Return all the data below as it stands, minus the pictures.

[[ Source material, beginning ]]

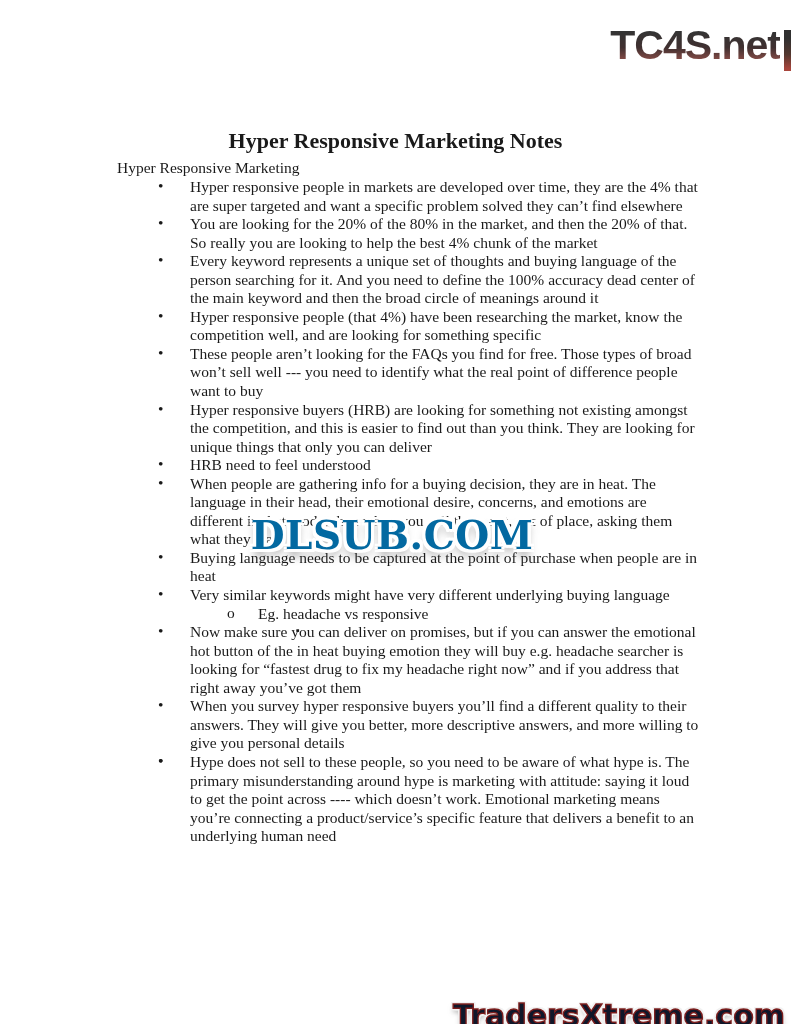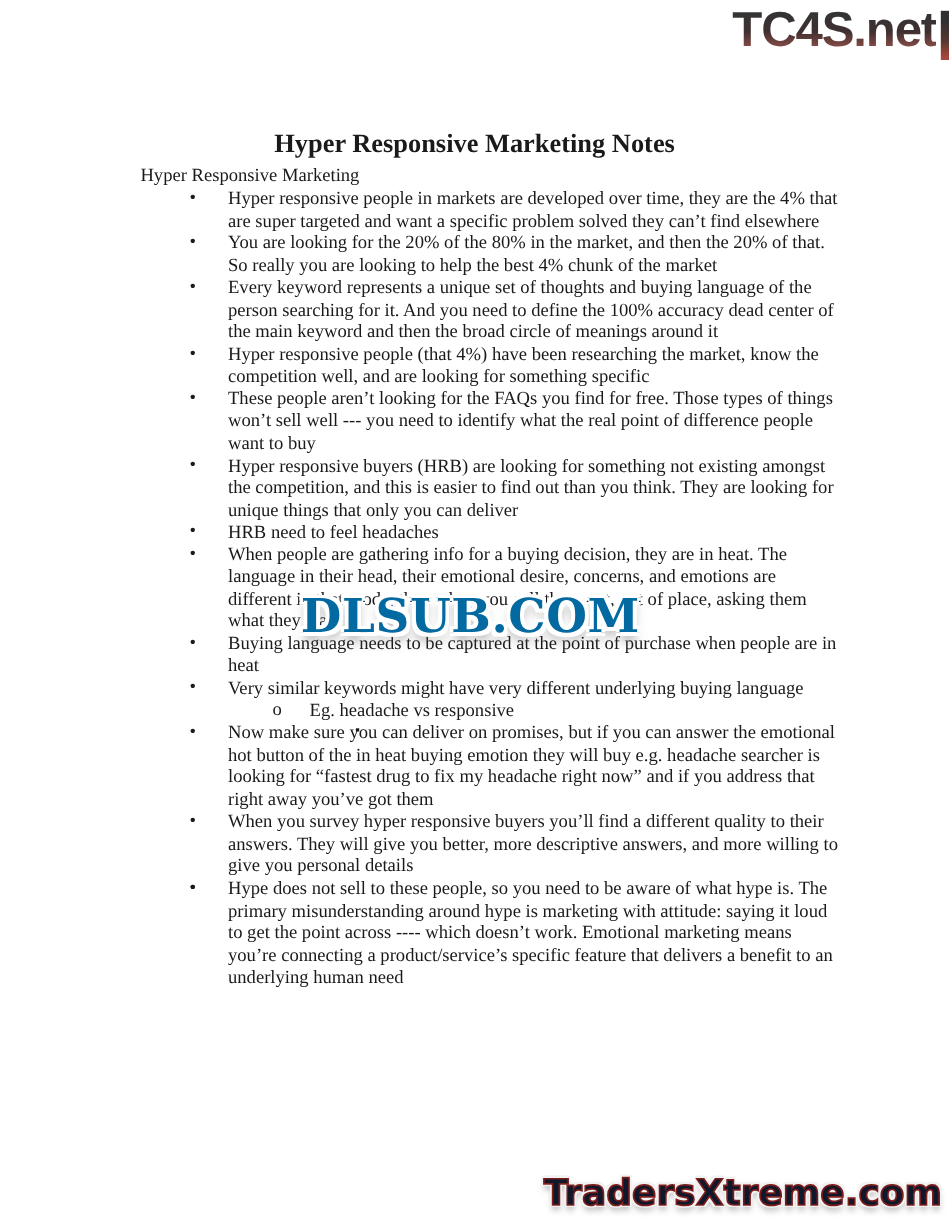--- a/index.html
+++ b/index.html
@@ -7,7 +7,7 @@
     width:791px;height:1024px;background:#ffffff;position:relative;
     font-family:"Liberation Serif", serif;color:#1a1a1a;overflow:hidden;
   }
-  .page{position:absolute;inset:0;overflow:hidden;}
+  .page{position:absolute;inset:0;overflow:hidden;margin-top:21px;}
 
   
   .top-logo{

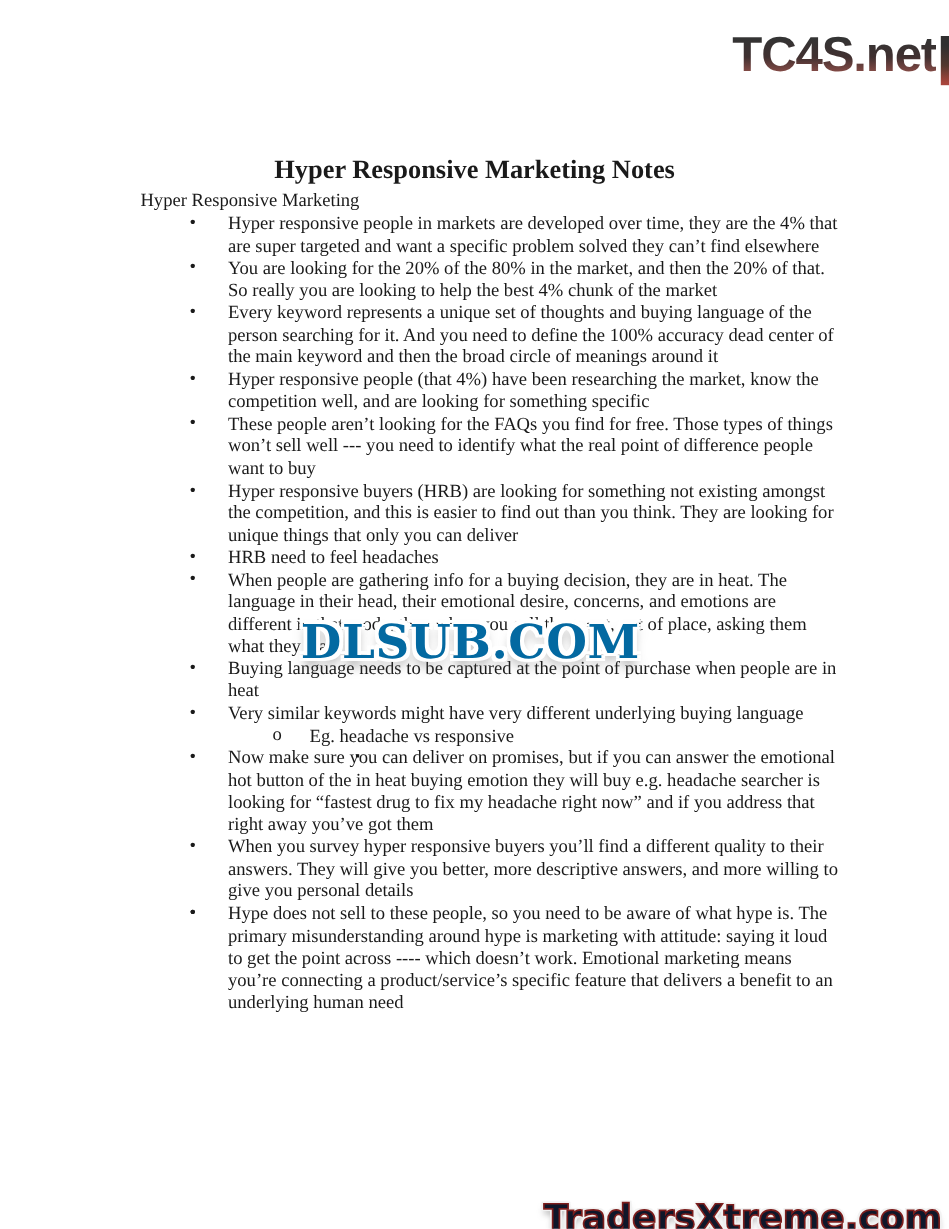--- a/index.html
+++ b/index.html
@@ -117,7 +117,7 @@
     </li>
     <li class="l1">
       <span class="marker">•</span>
-      <span class="txt">These people aren’t looking for the FAQs you find for free. Those types of things
+      <span class="txt">These people aren’t looking for the FAQs you find for free. Those types of broad
 won’t sell well --- you need to identify what the real point of difference people
 want to buy</span>
     </li>

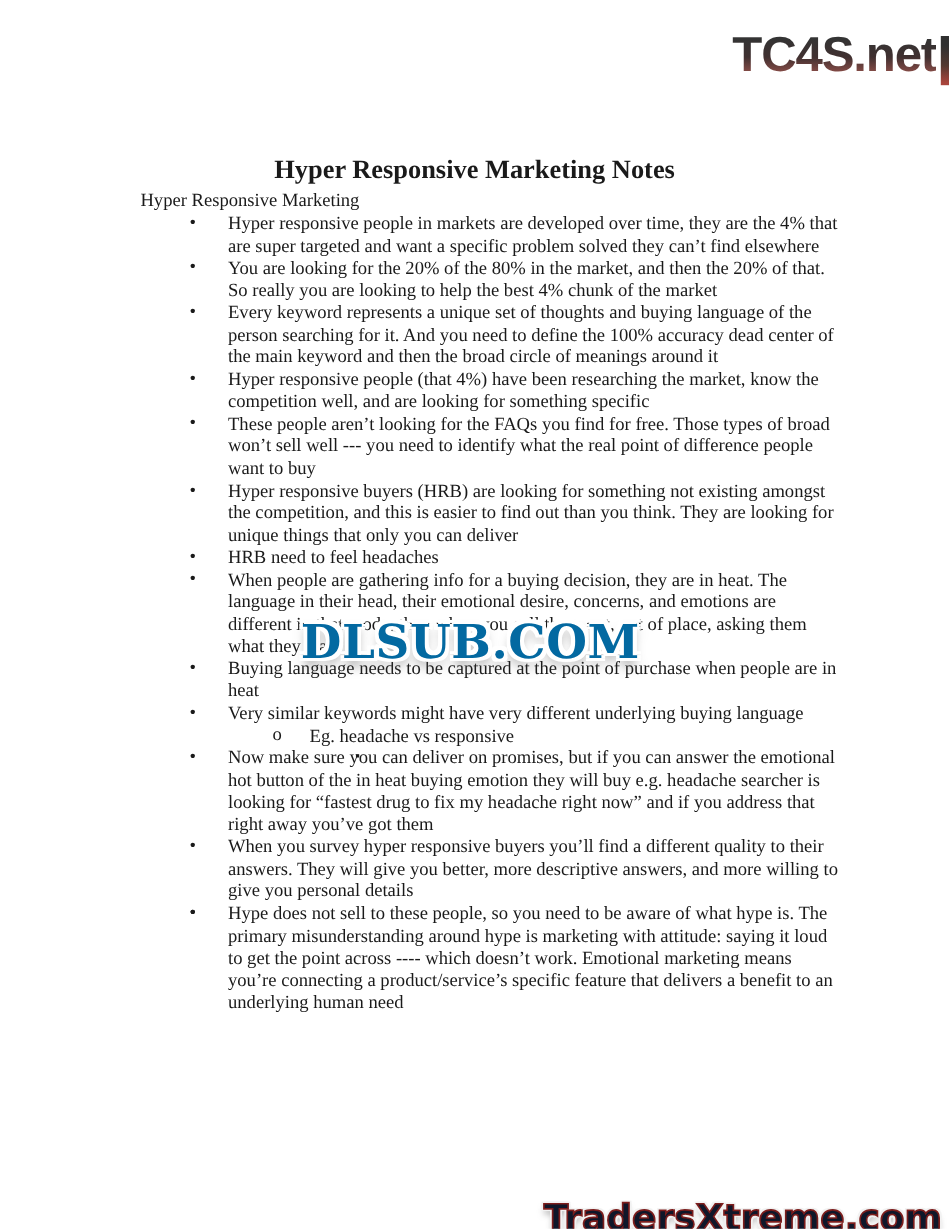--- a/index.html
+++ b/index.html
@@ -129,7 +129,7 @@
     </li>
     <li class="l1">
       <span class="marker">•</span>
-      <span class="txt">HRB need to feel headaches</span>
+      <span class="txt">HRB need to feel understood</span>
     </li>
     <li class="l1">
       <span class="marker">•</span>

[[ Source material, end ]]

## Reply
--- a/index.html
+++ b/index.html
@@ -7,7 +7,7 @@
     width:791px;height:1024px;background:#ffffff;position:relative;
     font-family:"Liberation Serif", serif;color:#1a1a1a;overflow:hidden;
   }
-  .page{position:absolute;inset:0;overflow:hidden;}
+  .page{position:absolute;inset:0;overflow:hidden;margin-top:21px;}
 
   
   .top-logo{

--- a/index.html
+++ b/index.html
@@ -117,7 +117,7 @@
     </li>
     <li class="l1">
       <span class="marker">•</span>
-      <span class="txt">These people aren’t looking for the FAQs you find for free. Those types of things
+      <span class="txt">These people aren’t looking for the FAQs you find for free. Those types of broad
 won’t sell well --- you need to identify what the real point of difference people
 want to buy</span>
     </li>

--- a/index.html
+++ b/index.html
@@ -129,7 +129,7 @@
     </li>
     <li class="l1">
       <span class="marker">•</span>
-      <span class="txt">HRB need to feel headaches</span>
+      <span class="txt">HRB need to feel understood</span>
     </li>
     <li class="l1">
       <span class="marker">•</span>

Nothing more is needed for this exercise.